People are overlooked for a variety of biased reasons and perceived flaws: age, appearance, personality. Of the twenty thousand notable players for us to consider, I believe that there’s a championship team of twenty five people that we can afford. Because everyone else in baseball under values them – like an island of misfit toys.” (Moneyball movie, 2011)

This is how Peter Brand in the movie “Moneyball” explains the reasoning behind using data analytics while scouting players rather than using traditional methods.

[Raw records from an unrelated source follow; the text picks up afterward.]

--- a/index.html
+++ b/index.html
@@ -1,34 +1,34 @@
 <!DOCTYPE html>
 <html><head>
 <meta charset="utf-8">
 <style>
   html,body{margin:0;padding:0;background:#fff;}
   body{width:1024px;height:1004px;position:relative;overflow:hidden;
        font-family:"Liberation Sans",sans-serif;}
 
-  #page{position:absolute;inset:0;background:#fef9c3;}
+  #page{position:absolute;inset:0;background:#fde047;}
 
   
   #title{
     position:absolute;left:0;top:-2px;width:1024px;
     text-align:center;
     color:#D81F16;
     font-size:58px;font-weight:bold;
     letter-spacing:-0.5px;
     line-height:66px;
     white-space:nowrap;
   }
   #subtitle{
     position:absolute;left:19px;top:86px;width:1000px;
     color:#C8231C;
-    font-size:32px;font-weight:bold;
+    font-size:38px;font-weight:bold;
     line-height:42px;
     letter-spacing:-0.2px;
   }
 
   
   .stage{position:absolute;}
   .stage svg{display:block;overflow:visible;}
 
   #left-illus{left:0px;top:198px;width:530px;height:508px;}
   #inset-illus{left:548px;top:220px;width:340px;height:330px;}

For years, scouts would make predictions about players using subjective analysis and would hope for more right decisions than wrong ones. But these decisions are, in most cases, biased and subject to luck. Nowadays, data analysts have become an integral part of many sport teams that use data as a competitive advantage. In order to have more data driven decisions, data analysts who are able to communicate the excerpted statistics and extract hidden insights from the data are crucial. Otherwise, data is useless. 

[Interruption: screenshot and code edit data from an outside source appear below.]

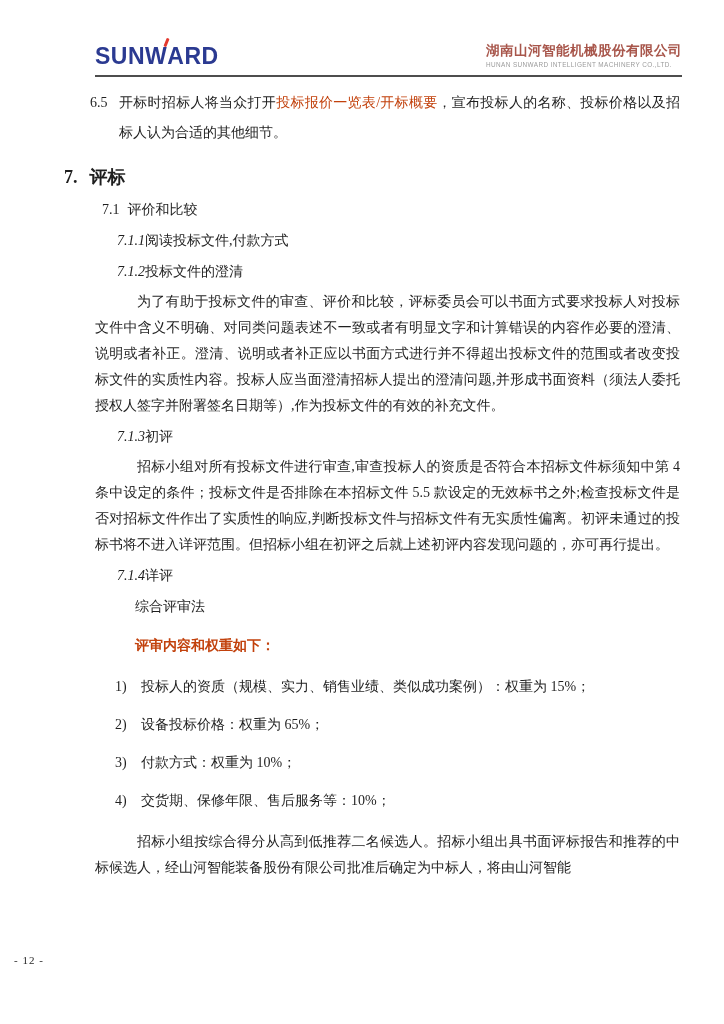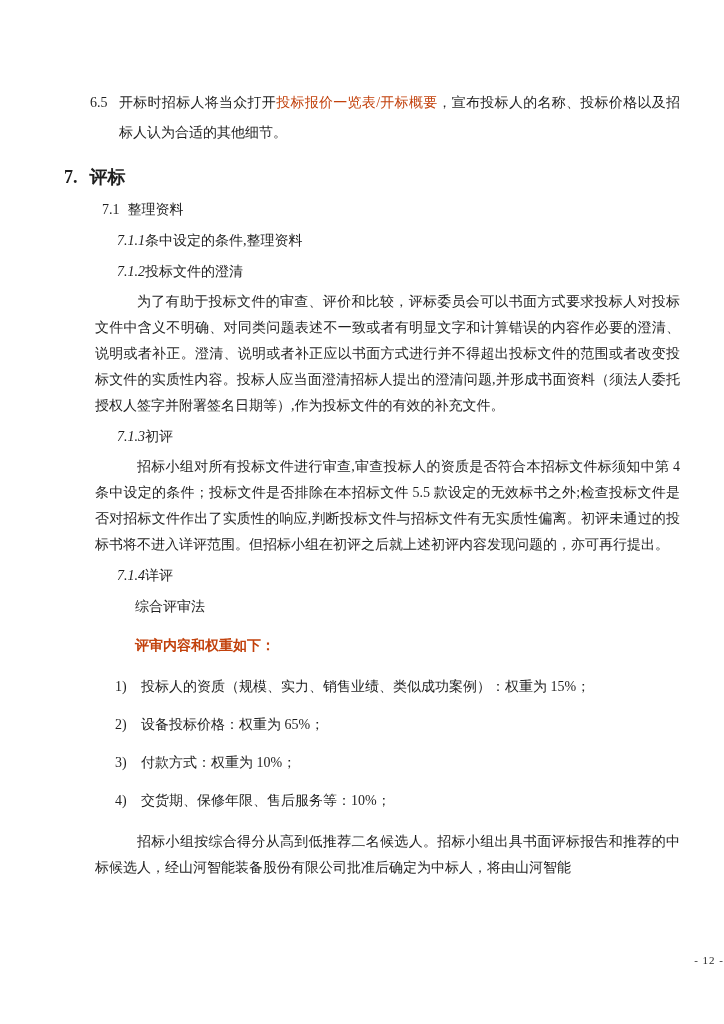--- a/index.html
+++ b/index.html
@@ -62,48 +62,57 @@
   }
   .plain-line{margin:4px 0 0 45px;line-height:27px;}
   .red-line{margin:12px 0 4px 45px;line-height:27px;font-weight:bold;}
   .wlist{margin:0 0 0 25px;}
   .wlist-item{display:flex;margin:17px 0;line-height:21px;}
   .wlist-item .num{flex:0 0 26px;}
   .wlist-item .txt{flex:1;}
   .last-para{margin-top:18px;}
   
   .footer{
-    position:absolute;bottom:58px;left:4px;right:0;
-    text-align:right;font-size:11px;color:#2a2a2a;letter-spacing:1px;
+    position:absolute;bottom:58px;left:14px;right:0;
+    text-align:left;font-size:11px;color:#2a2a2a;letter-spacing:1px;
   }
 </style>
 </head>
 <body>
 
 <div class="page">
 
+  <div class="header">
+    <div class="logo">
+      <span>SUN</span><span class="w-wrap"><span>W</span><span class="accent"></span></span><span>ARD</span>
+    </div>
+    <div class="company">
+      <div class="company-cn">湖南山河智能机械股份有限公司</div>
+      <div class="company-en">HUNAN SUNWARD INTELLIGENT MACHINERY CO.,LTD.</div>
+    </div>
+  </div>
 
   <div class="content">
 
     <div class="clause">
       <span class="num">6.5</span>
       <span class="txt"><span>开标时招标人将当众打开</span><span class="red">投标报价一览表/开标概要</span><span>，宣布投标人的名称、投标价格以及招标人认为合适的其他细节。</span></span>
     </div>
 
 
     <div class="h7">
       <span class="num">7.</span><span>评标</span>
     </div>
 
     <div class="sub1">
-      <span class="num">7.1</span><span>整理资料</span>
+      <span class="num">7.1</span><span>评价和比较</span>
     </div>
 
     <div class="sub2">
-      <span class="num">7.1.1</span><span>条中设定的条件,整理资料</span>
+      <span class="num">7.1.1</span><span>阅读投标文件,付款方式</span>
     </div>
 
 
     <div class="sub2">
       <span class="num">7.1.2</span><span>投标文件的澄清</span>
     </div>
 
     <div class="para">为了有助于投标文件的审查、评价和比较，评标委员会可以书面方式要求投标人对投标文件中含义不明确、对同类问题表述不一致或者有明显文字和计算错误的内容作必要的澄清、说明或者补正。澄清、说明或者补正应以书面方式进行并不得超出投标文件的范围或者改变投标文件的实质性内容。投标人应当面澄清招标人提出的澄清问题,并形成书面资料（须法人委托授权人签字并附署签名日期等）,作为投标文件的有效的补充文件。</div>
 
     <div class="sub2">

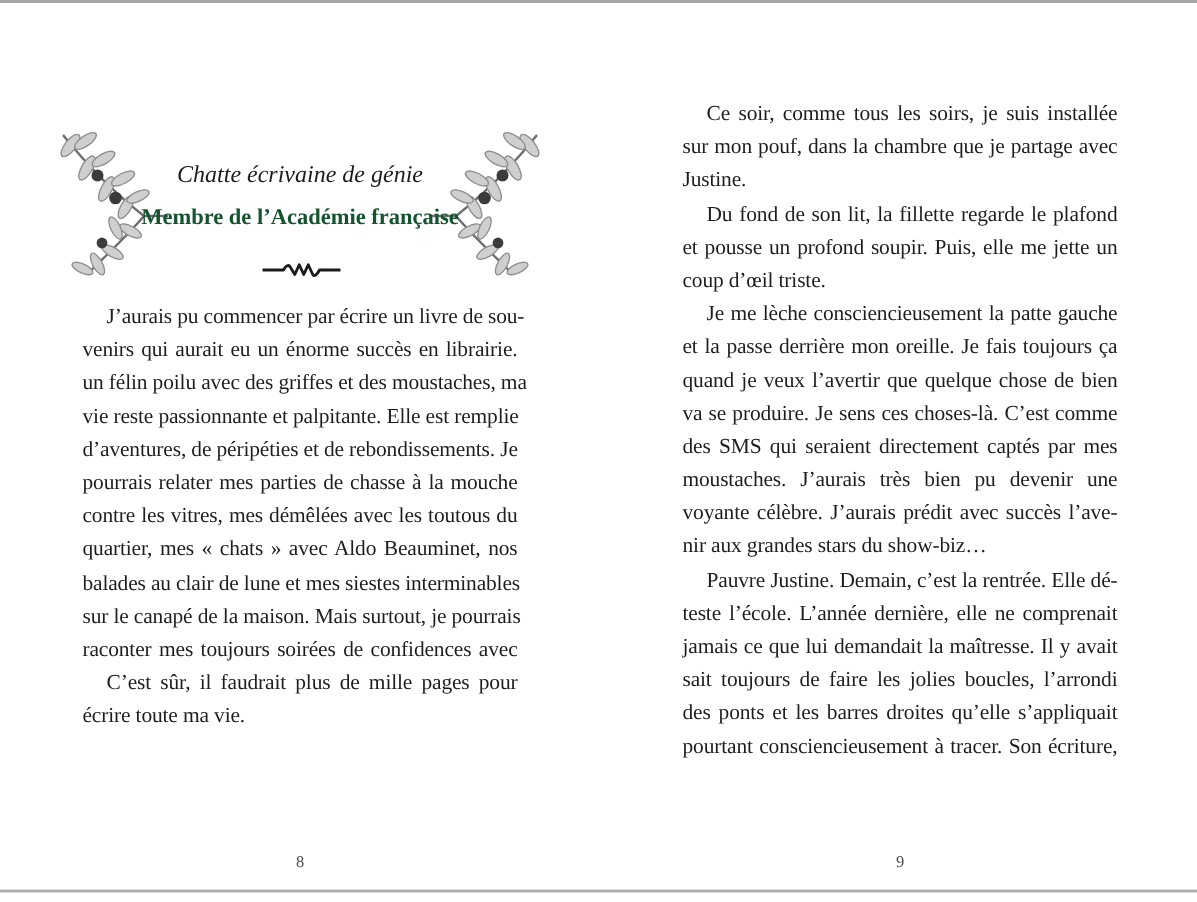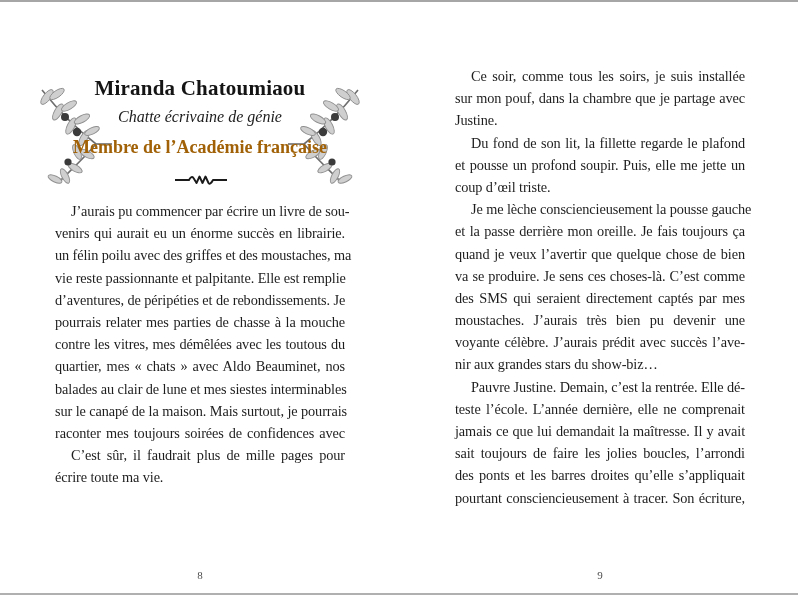--- a/index.html
+++ b/index.html
@@ -45,22 +45,22 @@
     text-align: center;
     font-style: italic;
     font-size: 16px;
     color: #1c1c1c;
   }
   .author-affiliation {
     position: absolute;
     left: 0; top: 65px; width: 340px;
     text-align: center;
     font-weight: 700;
-    font-size: 18px;
-    color: #a16207;
+    font-size: 15px;
+    color: #14532d;
   }
   .branch {
     position: absolute;
     top: 12px;
     width: 78px; height: 104px;
   }
   .branch.left  { left: 4px; }
   .branch.right { left: 258px; transform: scaleX(-1); }
   .divider {
     position: absolute;
@@ -158,21 +158,20 @@
           <ellipse cx="31" cy="92" rx="8" ry="3.2" transform="rotate(62 31 92)"></ellipse>
           <ellipse cx="21" cy="95" rx="7.5" ry="3" transform="rotate(25 21 95)"></ellipse>
         </g>
         <g fill="#3b3b3b">
           <circle cx="31" cy="33" r="4"></circle>
           <circle cx="43" cy="48" r="4.2"></circle>
           <circle cx="34" cy="78" r="3.6"></circle>
         </g>
       </svg>
 
-      <div class="author-title">Miranda Chatoumiaou</div>
       <div class="author-subtitle">Chatte écrivaine de génie</div>
       <div class="author-affiliation">Membre de l’Académie française</div>
 
       <svg class="divider" viewBox="0 0 52 10">
         <path d="M0,5 H14 C15.5,2 17.5,1 18.5,3 L21.5,8 L24.5,1.5 L27.5,8 L30.5,1.5 L33.5,8 C34.5,9.8 36.5,8 38,5 H52" fill="none" stroke="#1b1b1b" stroke-width="1.9" stroke-linecap="round" stroke-linejoin="round"></path>
       </svg>
     </div>
 
     <div class="body-col left">
         <div class="line par-start">J’aurais pu commencer par écrire un livre de sou-</div>
@@ -194,21 +193,21 @@
   </div>
 
   <div class="page">
     <div class="body-col right">
         <div class="line par-start">Ce soir, comme tous les soirs, je suis installée</div>
         <div class="line">sur mon pouf, dans la chambre que je partage avec</div>
         <div class="line par-end">Justine.</div>
         <div class="line par-start">Du fond de son lit, la fillette regarde le plafond</div>
         <div class="line">et pousse un profond soupir. Puis, elle me jette un</div>
         <div class="line par-end">coup d’œil triste.</div>
-        <div class="line par-start">Je me lèche consciencieusement la pousse gauche</div>
+        <div class="line par-start">Je me lèche consciencieusement la patte gauche</div>
         <div class="line">et la passe derrière mon oreille. Je fais toujours ça</div>
         <div class="line">quand je veux l’avertir que quelque chose de bien</div>
         <div class="line">va se produire. Je sens ces choses-là. C’est comme</div>
         <div class="line">des SMS qui seraient directement captés par mes</div>
         <div class="line">moustaches. J’aurais très bien pu devenir une</div>
         <div class="line">voyante célèbre. J’aurais prédit avec succès l’ave-</div>
         <div class="line par-end">nir aux grandes stars du show-biz…</div>
         <div class="line par-start">Pauvre Justine. Demain, c’est la rentrée. Elle dé-</div>
         <div class="line">teste l’école. L’année dernière, elle ne comprenait</div>
         <div class="line">jamais ce que lui demandait la maîtresse. Il y avait</div>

The idea of this blog is to give you some basic insights into how data analytics can help in picking the winning team while playing Fantasy Football. This game is slowly shifting from just an entertainment to a profitable business. There are a lot of successful startups out there which created advanced predictive tools by using the complex data manipulation and machine learning algorithms which can help users achieve better results. In the following text we will briefly walk you through the steps that you need to perform before creating your own predictive data model and who knows, maybe win the competition. 

First things first, what is Fantasy Football?

The Fantasy premier League (FPL) is the official fantasy football browser game for the English Premier League, with over 7.5 million users actively competing against each other every season aiming to accumulate the highest number of points. The idea behind Fantasy Football is that every user starts off with a budget of £100 million and chooses a team of 15 players separated into 4 different positions: 2 goalkeepers, 5 defenders, 5 midfielders and 3 forwards. It is allowed to have only 3 players from the same club which means that it is impossible to load up only players from top notch clubs. Before each gameweek, Fantasy users pick 11 players for their team. Such virtual players will get points based on their real-life performances in actual matches. Additionally, users are allowed to pick one virtual player as a captain whose points will be doubled up at the end of each gameweek. That is Fantasy Football in a nutshell. 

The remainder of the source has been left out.